07/12/2012
Are "Cage Free Eggs" just a cagey marketing term?
If you eat eggs and you’re a conscientious consumer who wants to reduce suffering in the world, then it’s important to know the definition of terms such as “Cage Free” before you spend your money:
Certified Humane: The chickens are uncaged indoors, and allowed to engage in their natural behaviors. Forced starvation for molting isn’t permitted, but beak-cutting is permitted.
Certified Organic: The chickens are uncaged in a warehouse or barn, and have access to the outdoors. The Humane Society says that chickens raised under this term often don’t go outside, and cruel practices such as beak-cutting and forced starvation to get the chicken to molt are often used.
Free Farmed: The American Humane Society created this phrase to signify truly compassionate treatment of chickens.
Pasture-Fed: Chickens who eat outdoors in pastures. This term is usually reserved for small family-run farms.
Free Range or Free Roaming: Chickens have access to the outdoors. However, this term still isn’t regulated and one study found that only 15 percent of free-range chickens actually spent time outdoors. Cruel beak-cutting and forced starvation to molt are allowed.
Cage Free: This is a completely unregulated phrase which MIGHT mean that the chickens have room to spread their wings at some factory-farms, while at other industrial-farms, the chicken cages have a small opening that they can never get through.

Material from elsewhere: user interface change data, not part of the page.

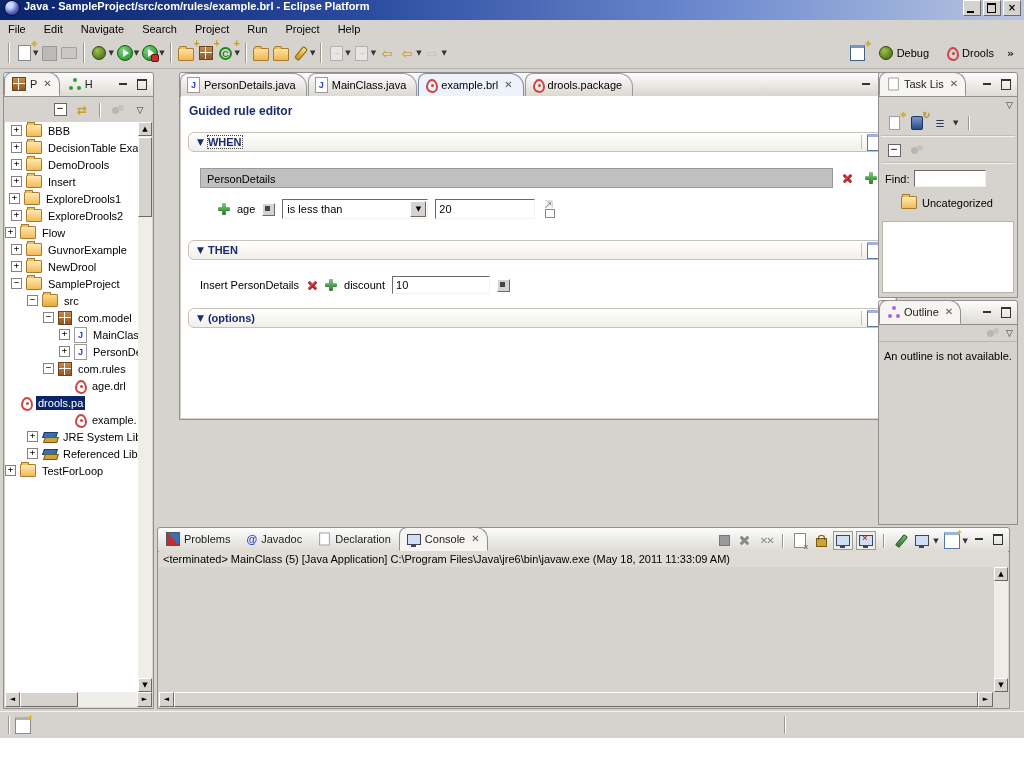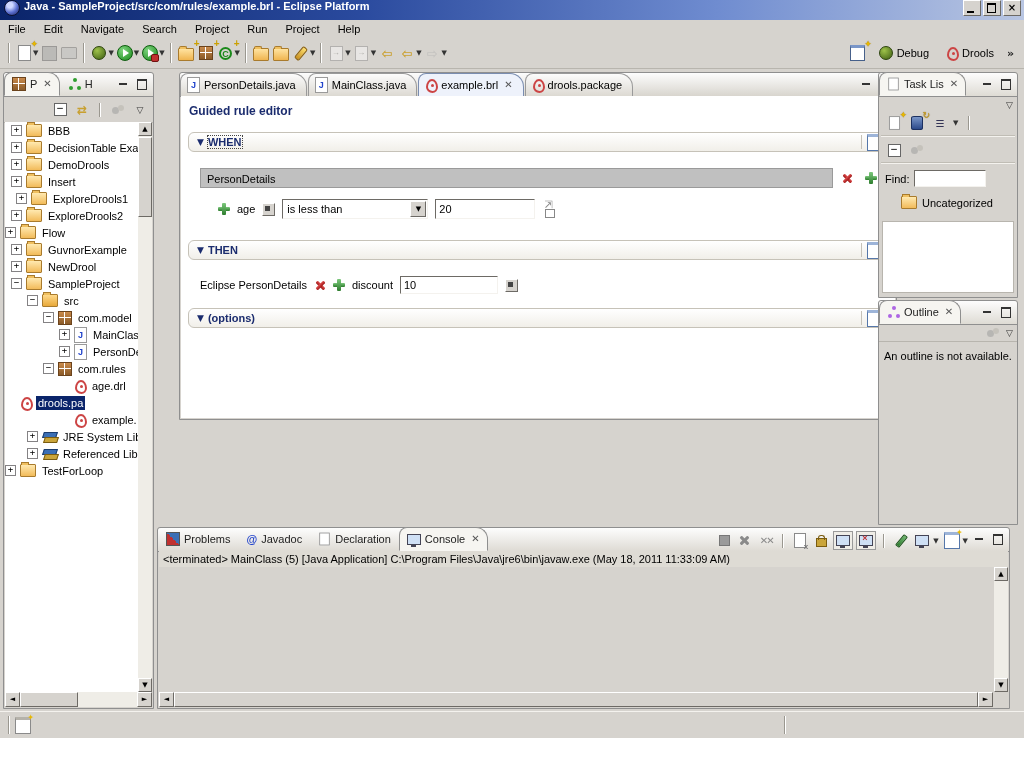--- a/index.html
+++ b/index.html
@@ -368,7 +368,7 @@
             <span class="ic ic-folder"></span>
             <span class="tl">Insert</span>
           </div>
-      <div class="trow" style="padding-left:11px">
+      <div class="trow" style="padding-left:4px">
             <span class="exp plus"></span>
             <span class="ic ic-folder"></span>
             <span class="tl">ExploreDrools1</span>

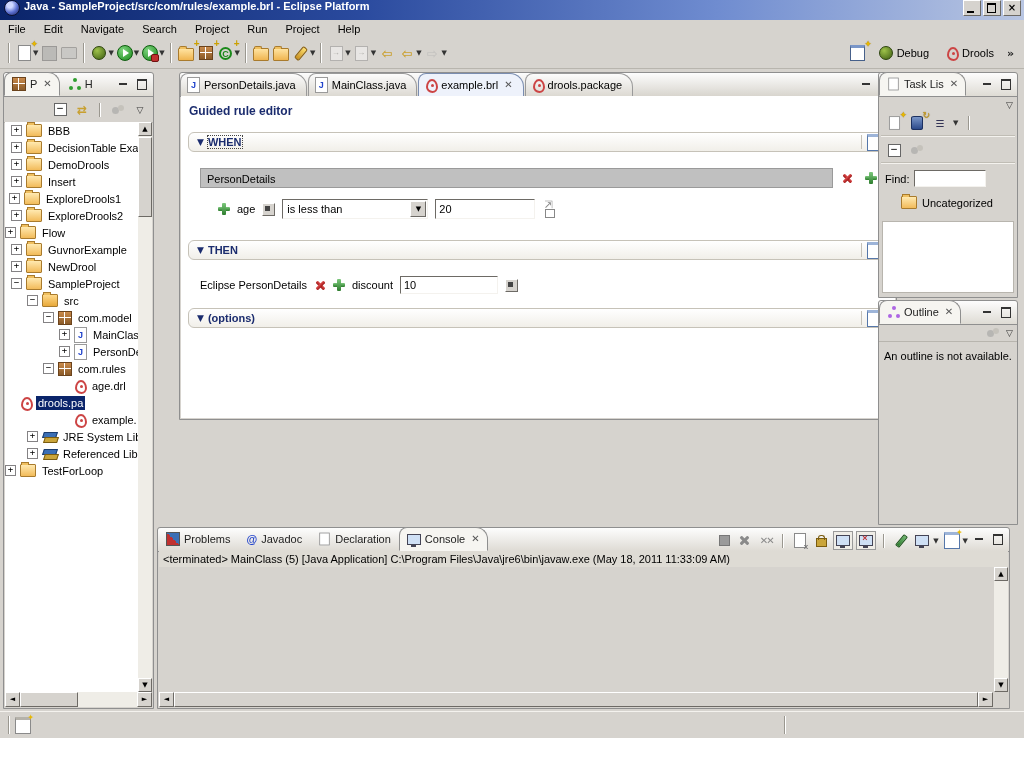--- a/index.html
+++ b/index.html
@@ -530,7 +530,7 @@
             </span>
       </div>
       <div style="position:absolute;left:19px;top:180px;display:flex;align-items:center;gap:7px;">
-        <span>Eclipse PersonDetails</span>
+        <span>Insert PersonDetails</span>
         <span class="xgl"></span>
         <span class="pgl"></span>
         <span>discount</span>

Most cage-free chickens spend their lives indoors. Beak-cutting and forced starvation for molting is allowed.
Vegetarian Fed: The chicken’s food is more natural, but this term doesn’t signify compassionate farm practices.
Unlabeled Eggs: NEVER ever buy eggs that don’t have at least a Cage-Free status. To do so is to support extremely cruel practices.
None of the above labels are perfect, but of all of them, “Free Farmed” has the best overall conditions for chickens. If you can buy your eggs from a local farmer’s market, where you can verify that the chickens truly have access to the outdoor, then you’re supporting the best possible conditions.
Compassionate eggs may cost a little more than unlabeled eggs, but you’ll have the satisfaction of knowing that your family is supporting kindness – and the energy of an egg (or any animal product) that came from kindness is much healthier for everyone who consumes them.
The Humane Society says: Virtually all hens in commercial egg operations—whether cage or cage-free—come from hatcheries that kill all male chicks shortly after hatching. The males are of no use to the egg industry because they don't lay eggs and aren't bred to grow as large or as rapidly as chickens used in the meat industry. Common methods of killing male chicks include suffocation, gassing and grinding. Hundreds of millions of male chicks are killed at hatcheries each year in the United States.